# Prompt
Repeat the entries that follow verbatim, without any of their pictures.

# Extracted records
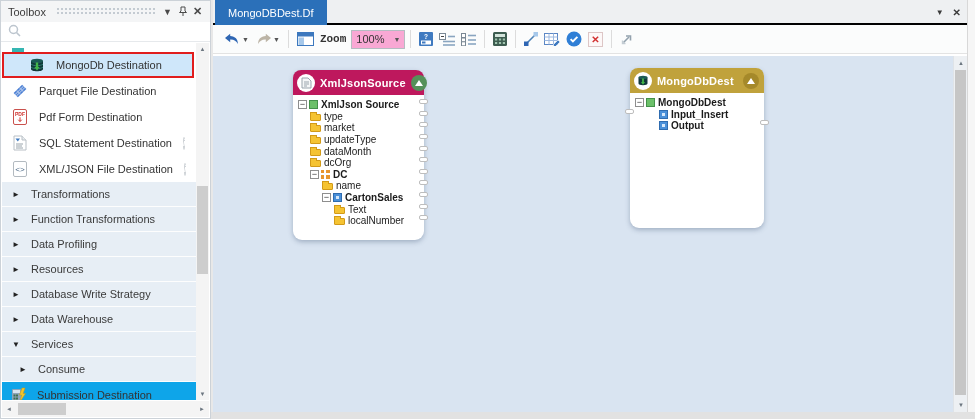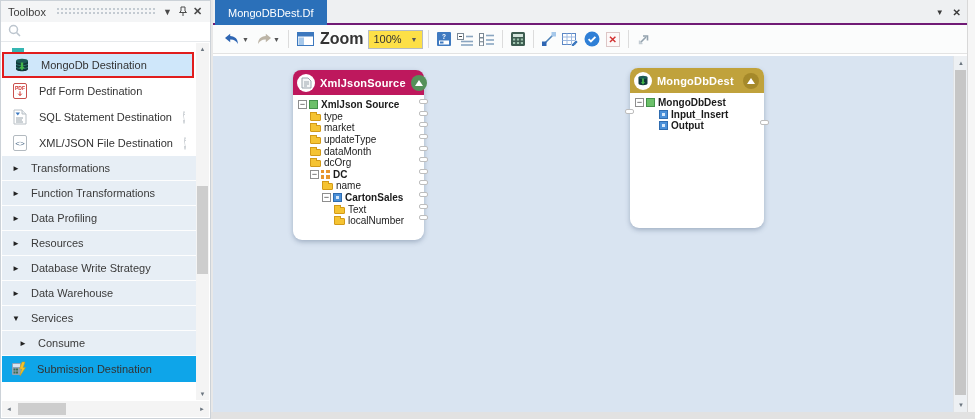--- a/index.html
+++ b/index.html
@@ -43,7 +43,7 @@
 
   
   .doc { position:absolute; left:213px; top:0; width:754px; height:412px; background:#fff; }
-  .tabbar { position:relative; height:25px; background:#eef0f2; border-bottom:2px solid #701a75; }
+  .tabbar { position:relative; height:25px; background:#eef0f2; border-bottom:2px solid #000000; }
   .tab { position:absolute; left:2px; top:0; height:25px; background:#2b70b9; color:#fff; font-size:11px; display:flex; align-items:center; padding:0 13px; }
   .tab-ctrls { position:absolute; right:6px; top:0; height:25px; display:flex; align-items:center; gap:9px; color:#3a3a3a; }
   .tab-ctrls .c { font-size:10px; cursor:default; }

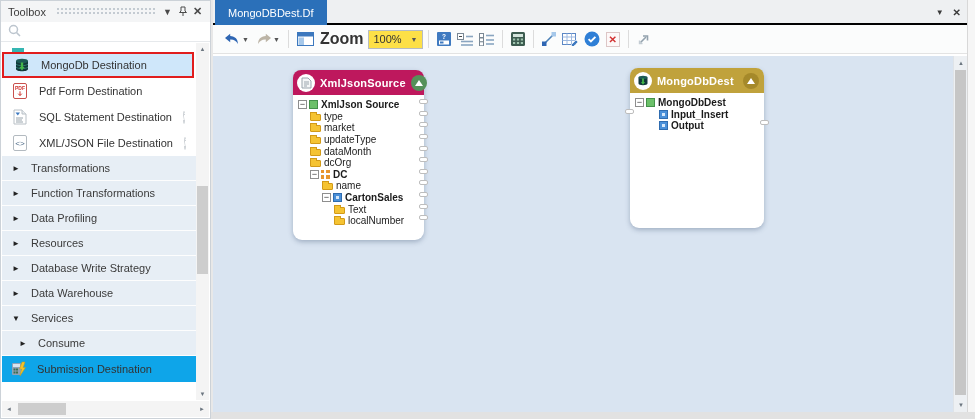--- a/index.html
+++ b/index.html
@@ -52,7 +52,7 @@
   .tbtn { height:22px; padding:0 3px; display:flex; align-items:center; justify-content:center; }
   .caret { font-size:7px; color:#555; margin-left:1px; }
   .tsep { width:1px; height:18px; background:#dcdcdc; margin:0 5px; flex:none; }
-  .zoomlbl { font-size:16px; color:#333; margin:0 5px 0 3px; font-weight:bold; }
+  .zoomlbl { font-size:11px; color:#333; margin:0 5px 0 3px; font-weight:bold;font-family:Liberation Mono, monospace; }
   .zoombox { display:flex; align-items:center; border:1px solid #b6bcc2; background:#fde047; height:19px; padding:0 4px; font-size:11px; color:#333; gap:8px; }
   .redx { border:1px solid #ddc6c6; background:#fdf8f8; color:#d23030; font-size:10px; font-weight:bold; padding:0 2px; line-height:13px; }
 

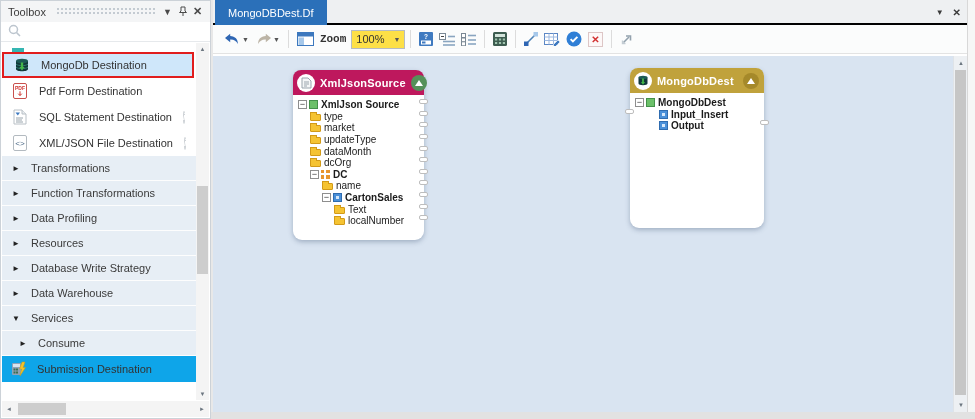--- a/index.html
+++ b/index.html
@@ -53,7 +53,7 @@
   .caret { font-size:7px; color:#555; margin-left:1px; }
   .tsep { width:1px; height:18px; background:#dcdcdc; margin:0 5px; flex:none; }
   .zoomlbl { font-size:11px; color:#333; margin:0 5px 0 3px; font-weight:bold;font-family:Liberation Mono, monospace; }
-  .zoombox { display:flex; align-items:center; border:1px solid #b6bcc2; background:#fde047; height:19px; padding:0 4px; font-size:11px; color:#333; gap:8px; }
+  .zoombox { display:flex; align-items:center; border:1px solid #b6bcc2; background:#f9a8d4; height:19px; padding:0 4px; font-size:11px; color:#333; gap:8px; }
   .redx { border:1px solid #ddc6c6; background:#fdf8f8; color:#d23030; font-size:10px; font-weight:bold; padding:0 2px; line-height:13px; }
 
   .canvasarea { position:absolute; left:0; top:56px; right:0; bottom:0; background:#d9e4f1; overflow:hidden; }

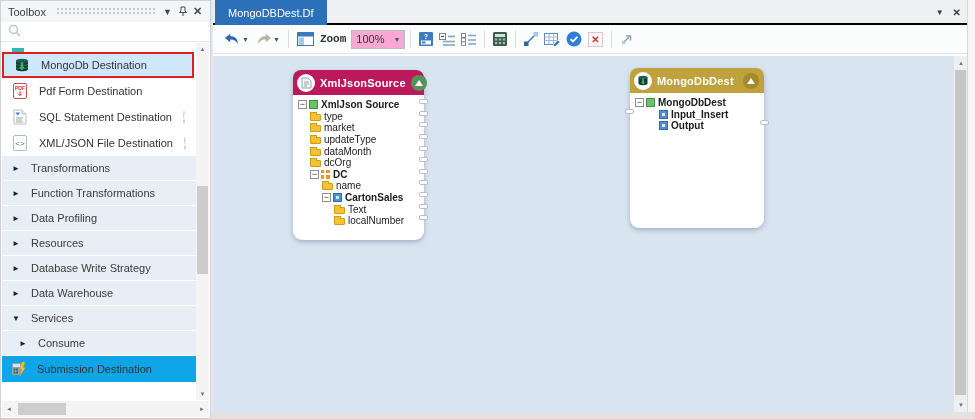--- a/index.html
+++ b/index.html
@@ -21,7 +21,7 @@
   .tb-partial { height:9px; padding-left:9px; overflow:hidden; }
   .tb-item { height:26px; display:flex; align-items:center; gap:11px; padding-left:9px; background:#fff; }
   .tb-item .lbl { font-size:11px; color:#333; white-space:nowrap; }
-  .tb-item.sel { background:#cfe7fa; border:2px solid #e11d1d; padding-left:9px; margin-right:2px; }
+  .tb-item.sel { background:#cfe7fa; border:2px solid #e11d1d; padding-left:24px; margin-right:2px; }
   .icn { width:17px; display:flex; justify-content:center; flex:none; }
   .info { margin-left:auto; margin-right:14px; width:13px; height:13px; border-radius:50%; background:#ccd1d5; color:#fff; font-size:9px; font-weight:bold; display:flex; align-items:center; justify-content:center; font-style:italic; }
   .tb-sec { height:25px; display:flex; align-items:center; gap:11px; padding-left:10px; background:#e7eef5; border-bottom:1px solid #fdfdfd; }

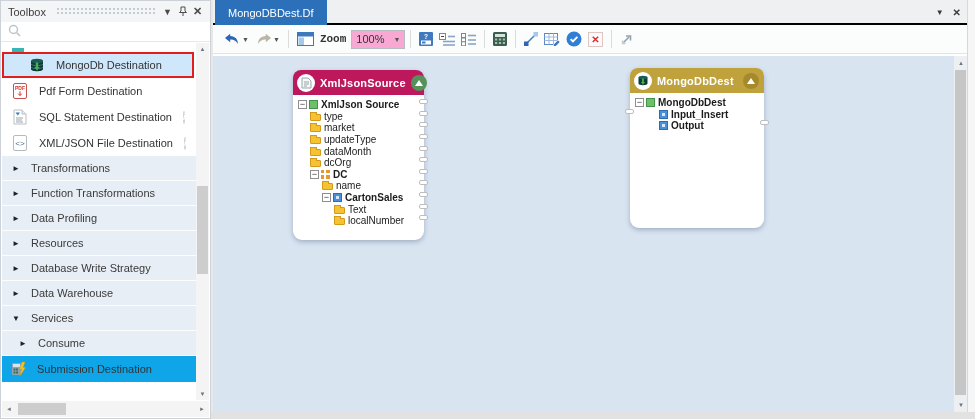--- a/index.html
+++ b/index.html
@@ -144,6 +144,20 @@
         <span class="lbl">MongoDb Destination</span>
       </div>
 
+      <div class="tb-item">
+        <span class="icn">
+          <svg width="16" height="16" viewBox="0 0 16 16">
+              <g transform="rotate(-45 8 8)">
+                <rect x="2" y="5" width="12" height="6" fill="#4a7fd4"></rect>
+                <line x1="2" y1="7" x2="14" y2="7" stroke="#a9c1ea"></line>
+                <line x1="2" y1="9" x2="14" y2="9" stroke="#a9c1ea"></line>
+                <line x1="6" y1="5" x2="6" y2="11" stroke="#a9c1ea"></line>
+                <line x1="10" y1="5" x2="10" y2="11" stroke="#a9c1ea"></line>
+              </g>
+            </svg>
+        </span>
+        <span class="lbl">Parquet File Destination</span>
+      </div>
 
       <div class="tb-item">
         <span class="icn">

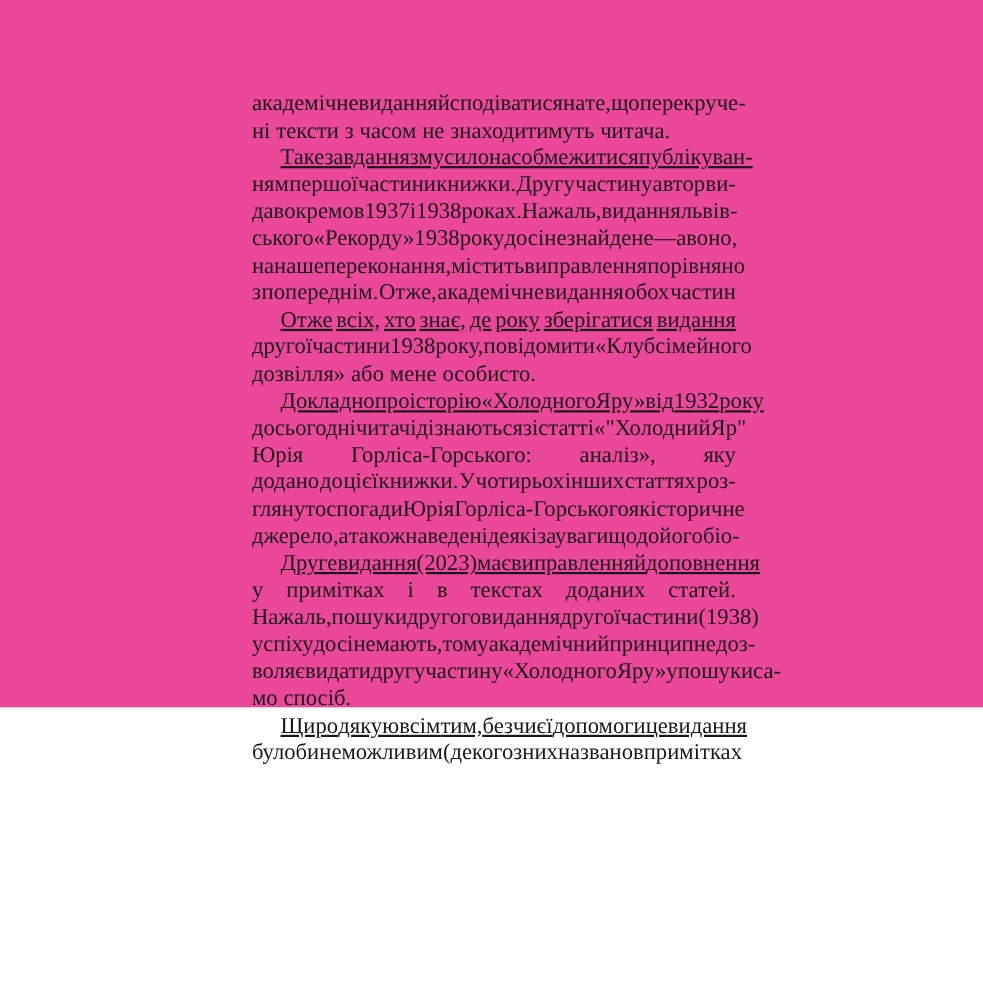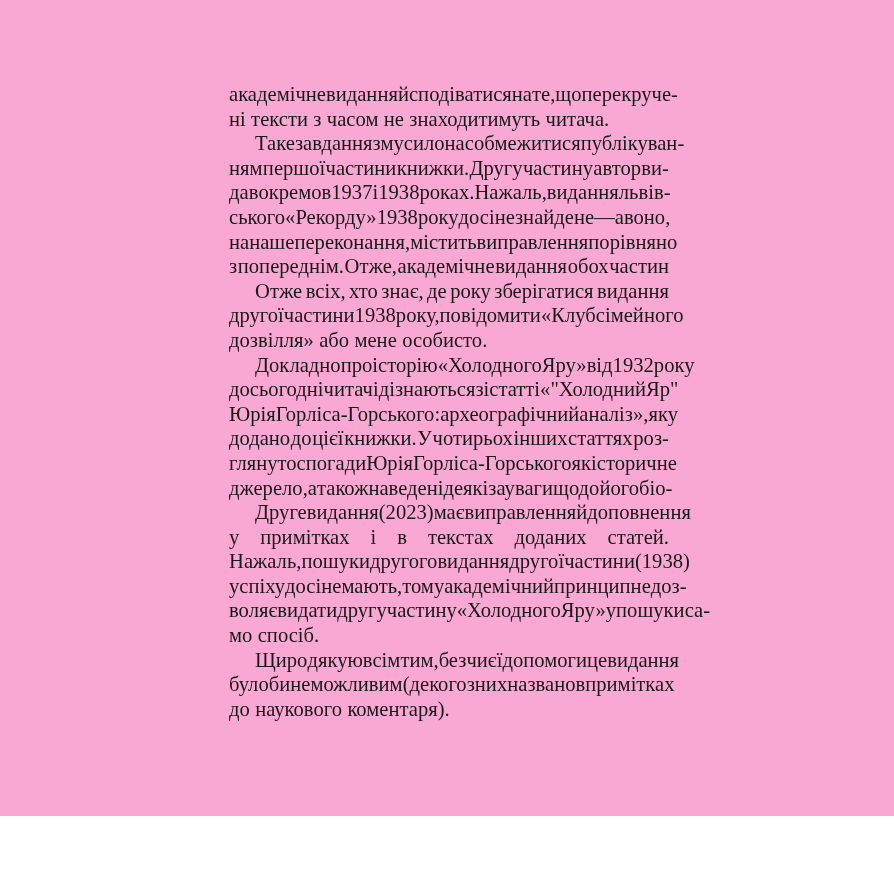--- a/index.html
+++ b/index.html
@@ -17,8 +17,8 @@
   #page {
     position: relative;
     width: 894px;
-    height: 816px;
-    background: #f9a8d4;
+    height: 643px;
+    background: #ec4899;
   }
 
   #text-column {

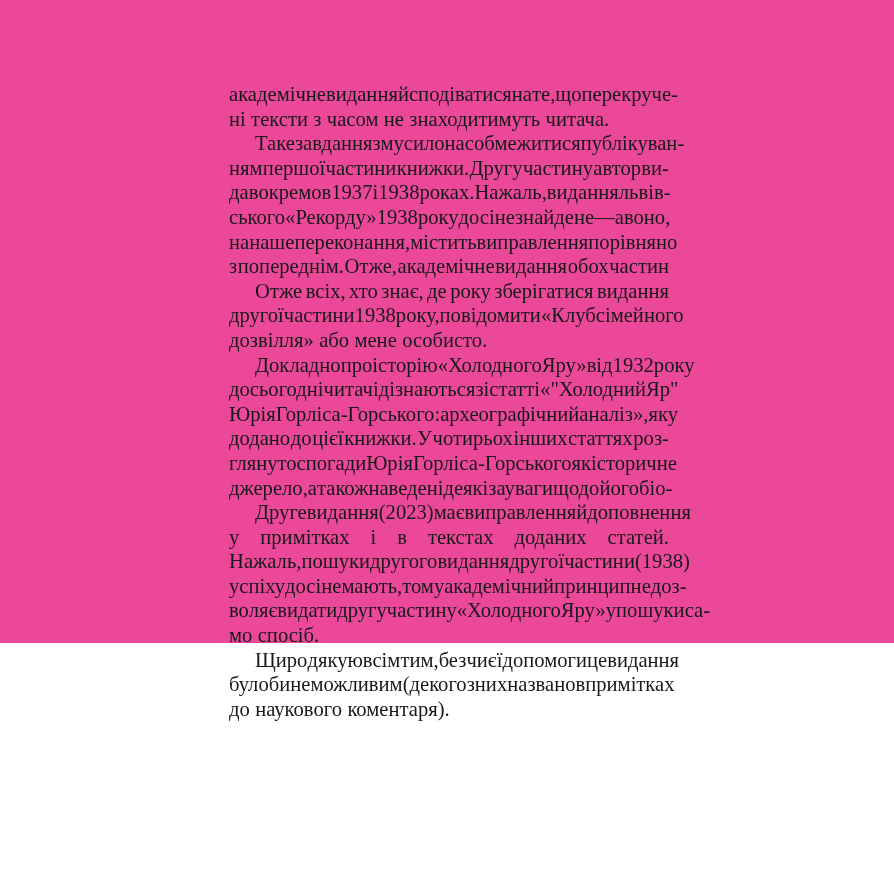--- a/index.html
+++ b/index.html
@@ -62,6 +62,7 @@
   }
   .para .ln.just.indent {
     padding-left: 26px;
+    text-decoration: underline;
   }
 </style>
 </head>

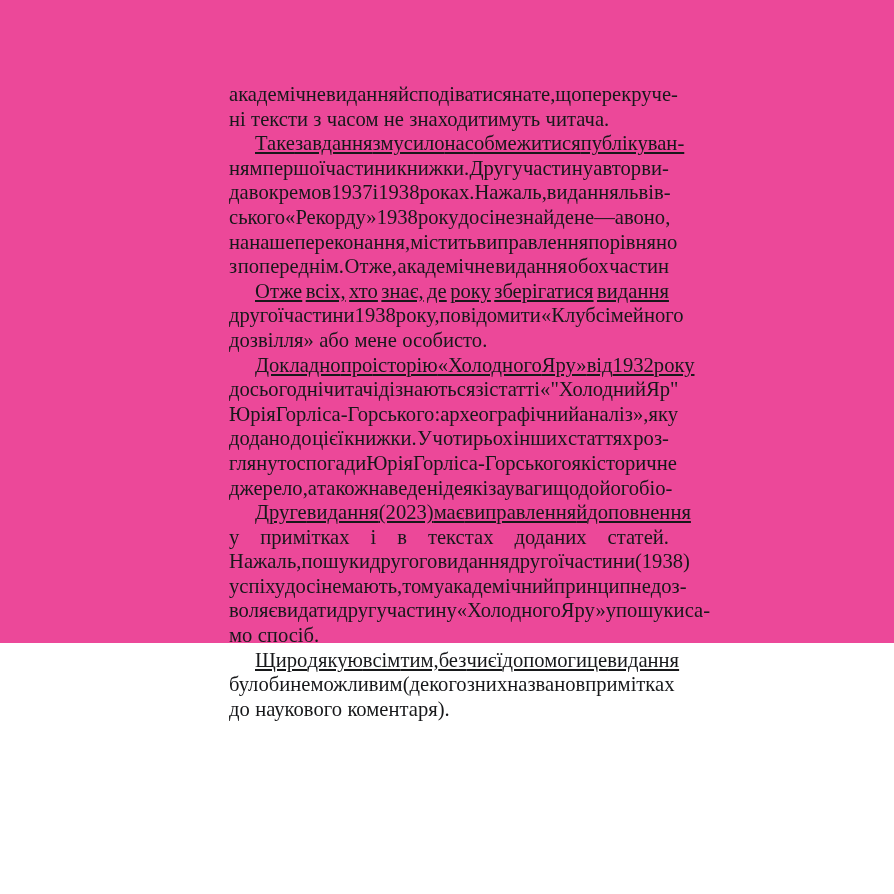--- a/index.html
+++ b/index.html
@@ -192,7 +192,6 @@
         <span class="ln just">
           <span class="w">Юрія</span>
           <span class="w">Горліса-Горського:</span>
-          <span class="w">археографічний</span>
           <span class="w">аналіз»,</span>
           <span class="w">яку</span>
         </span>

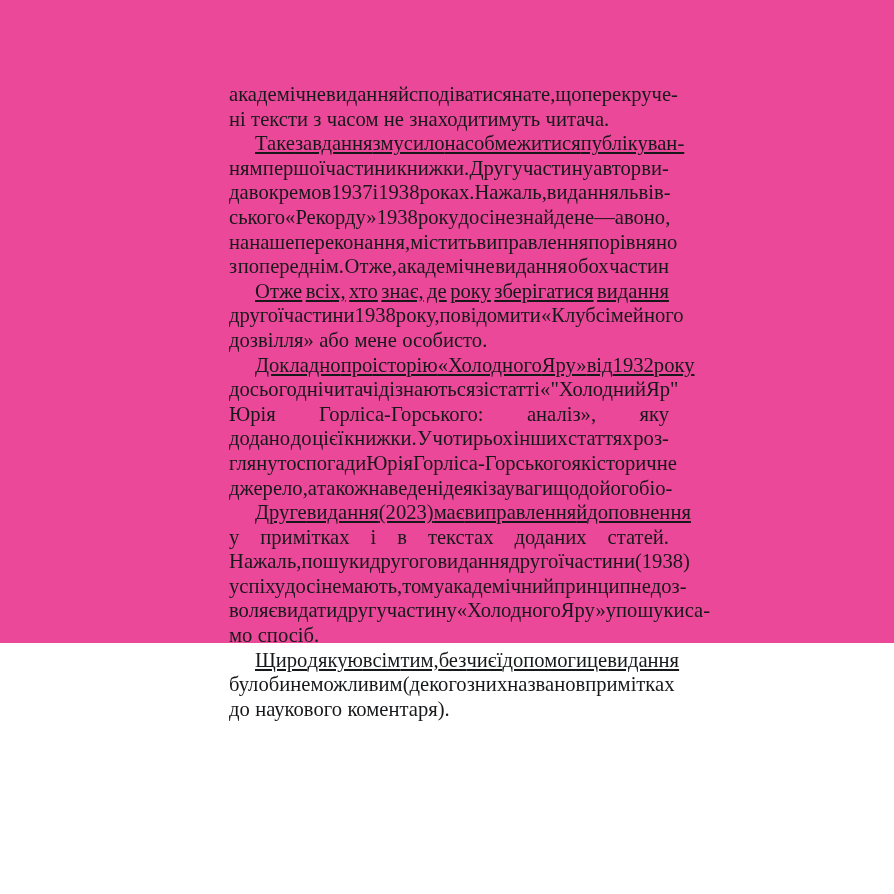--- a/index.html
+++ b/index.html
@@ -302,7 +302,6 @@
           <span class="w">в</span>
           <span class="w">примітках</span>
         </span>
-        <span class="ln">до наукового коментаря).</span>
       </p>
     </div>
 </div>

# Exercise result
--- a/index.html
+++ b/index.html
@@ -43,7 +43,7 @@
 
   
   .doc { position:absolute; left:213px; top:0; width:754px; height:412px; background:#fff; }
-  .tabbar { position:relative; height:25px; background:#eef0f2; border-bottom:2px solid #701a75; }
+  .tabbar { position:relative; height:25px; background:#eef0f2; border-bottom:2px solid #000000; }
   .tab { position:absolute; left:2px; top:0; height:25px; background:#2b70b9; color:#fff; font-size:11px; display:flex; align-items:center; padding:0 13px; }
   .tab-ctrls { position:absolute; right:6px; top:0; height:25px; display:flex; align-items:center; gap:9px; color:#3a3a3a; }
   .tab-ctrls .c { font-size:10px; cursor:default; }

--- a/index.html
+++ b/index.html
@@ -52,7 +52,7 @@
   .tbtn { height:22px; padding:0 3px; display:flex; align-items:center; justify-content:center; }
   .caret { font-size:7px; color:#555; margin-left:1px; }
   .tsep { width:1px; height:18px; background:#dcdcdc; margin:0 5px; flex:none; }
-  .zoomlbl { font-size:16px; color:#333; margin:0 5px 0 3px; font-weight:bold; }
+  .zoomlbl { font-size:11px; color:#333; margin:0 5px 0 3px; font-weight:bold;font-family:Liberation Mono, monospace; }
   .zoombox { display:flex; align-items:center; border:1px solid #b6bcc2; background:#fde047; height:19px; padding:0 4px; font-size:11px; color:#333; gap:8px; }
   .redx { border:1px solid #ddc6c6; background:#fdf8f8; color:#d23030; font-size:10px; font-weight:bold; padding:0 2px; line-height:13px; }
 

--- a/index.html
+++ b/index.html
@@ -53,7 +53,7 @@
   .caret { font-size:7px; color:#555; margin-left:1px; }
   .tsep { width:1px; height:18px; background:#dcdcdc; margin:0 5px; flex:none; }
   .zoomlbl { font-size:11px; color:#333; margin:0 5px 0 3px; font-weight:bold;font-family:Liberation Mono, monospace; }
-  .zoombox { display:flex; align-items:center; border:1px solid #b6bcc2; background:#fde047; height:19px; padding:0 4px; font-size:11px; color:#333; gap:8px; }
+  .zoombox { display:flex; align-items:center; border:1px solid #b6bcc2; background:#f9a8d4; height:19px; padding:0 4px; font-size:11px; color:#333; gap:8px; }
   .redx { border:1px solid #ddc6c6; background:#fdf8f8; color:#d23030; font-size:10px; font-weight:bold; padding:0 2px; line-height:13px; }
 
   .canvasarea { position:absolute; left:0; top:56px; right:0; bottom:0; background:#d9e4f1; overflow:hidden; }

--- a/index.html
+++ b/index.html
@@ -21,7 +21,7 @@
   .tb-partial { height:9px; padding-left:9px; overflow:hidden; }
   .tb-item { height:26px; display:flex; align-items:center; gap:11px; padding-left:9px; background:#fff; }
   .tb-item .lbl { font-size:11px; color:#333; white-space:nowrap; }
-  .tb-item.sel { background:#cfe7fa; border:2px solid #e11d1d; padding-left:9px; margin-right:2px; }
+  .tb-item.sel { background:#cfe7fa; border:2px solid #e11d1d; padding-left:24px; margin-right:2px; }
   .icn { width:17px; display:flex; justify-content:center; flex:none; }
   .info { margin-left:auto; margin-right:14px; width:13px; height:13px; border-radius:50%; background:#ccd1d5; color:#fff; font-size:9px; font-weight:bold; display:flex; align-items:center; justify-content:center; font-style:italic; }
   .tb-sec { height:25px; display:flex; align-items:center; gap:11px; padding-left:10px; background:#e7eef5; border-bottom:1px solid #fdfdfd; }

--- a/index.html
+++ b/index.html
@@ -144,6 +144,20 @@
         <span class="lbl">MongoDb Destination</span>
       </div>
 
+      <div class="tb-item">
+        <span class="icn">
+          <svg width="16" height="16" viewBox="0 0 16 16">
+              <g transform="rotate(-45 8 8)">
+                <rect x="2" y="5" width="12" height="6" fill="#4a7fd4"></rect>
+                <line x1="2" y1="7" x2="14" y2="7" stroke="#a9c1ea"></line>
+                <line x1="2" y1="9" x2="14" y2="9" stroke="#a9c1ea"></line>
+                <line x1="6" y1="5" x2="6" y2="11" stroke="#a9c1ea"></line>
+                <line x1="10" y1="5" x2="10" y2="11" stroke="#a9c1ea"></line>
+              </g>
+            </svg>
+        </span>
+        <span class="lbl">Parquet File Destination</span>
+      </div>
 
       <div class="tb-item">
         <span class="icn">

--- a/index.html
+++ b/index.html
@@ -17,8 +17,8 @@
   #page {
     position: relative;
     width: 894px;
-    height: 816px;
-    background: #f9a8d4;
+    height: 643px;
+    background: #ec4899;
   }
 
   #text-column {

--- a/index.html
+++ b/index.html
@@ -62,6 +62,7 @@
   }
   .para .ln.just.indent {
     padding-left: 26px;
+    text-decoration: underline;
   }
 </style>
 </head>

--- a/index.html
+++ b/index.html
@@ -192,7 +192,6 @@
         <span class="ln just">
           <span class="w">Юрія</span>
           <span class="w">Горліса-Горського:</span>
-          <span class="w">археографічний</span>
           <span class="w">аналіз»,</span>
           <span class="w">яку</span>
         </span>

--- a/index.html
+++ b/index.html
@@ -302,7 +302,6 @@
           <span class="w">в</span>
           <span class="w">примітках</span>
         </span>
-        <span class="ln">до наукового коментаря).</span>
       </p>
     </div>
 </div>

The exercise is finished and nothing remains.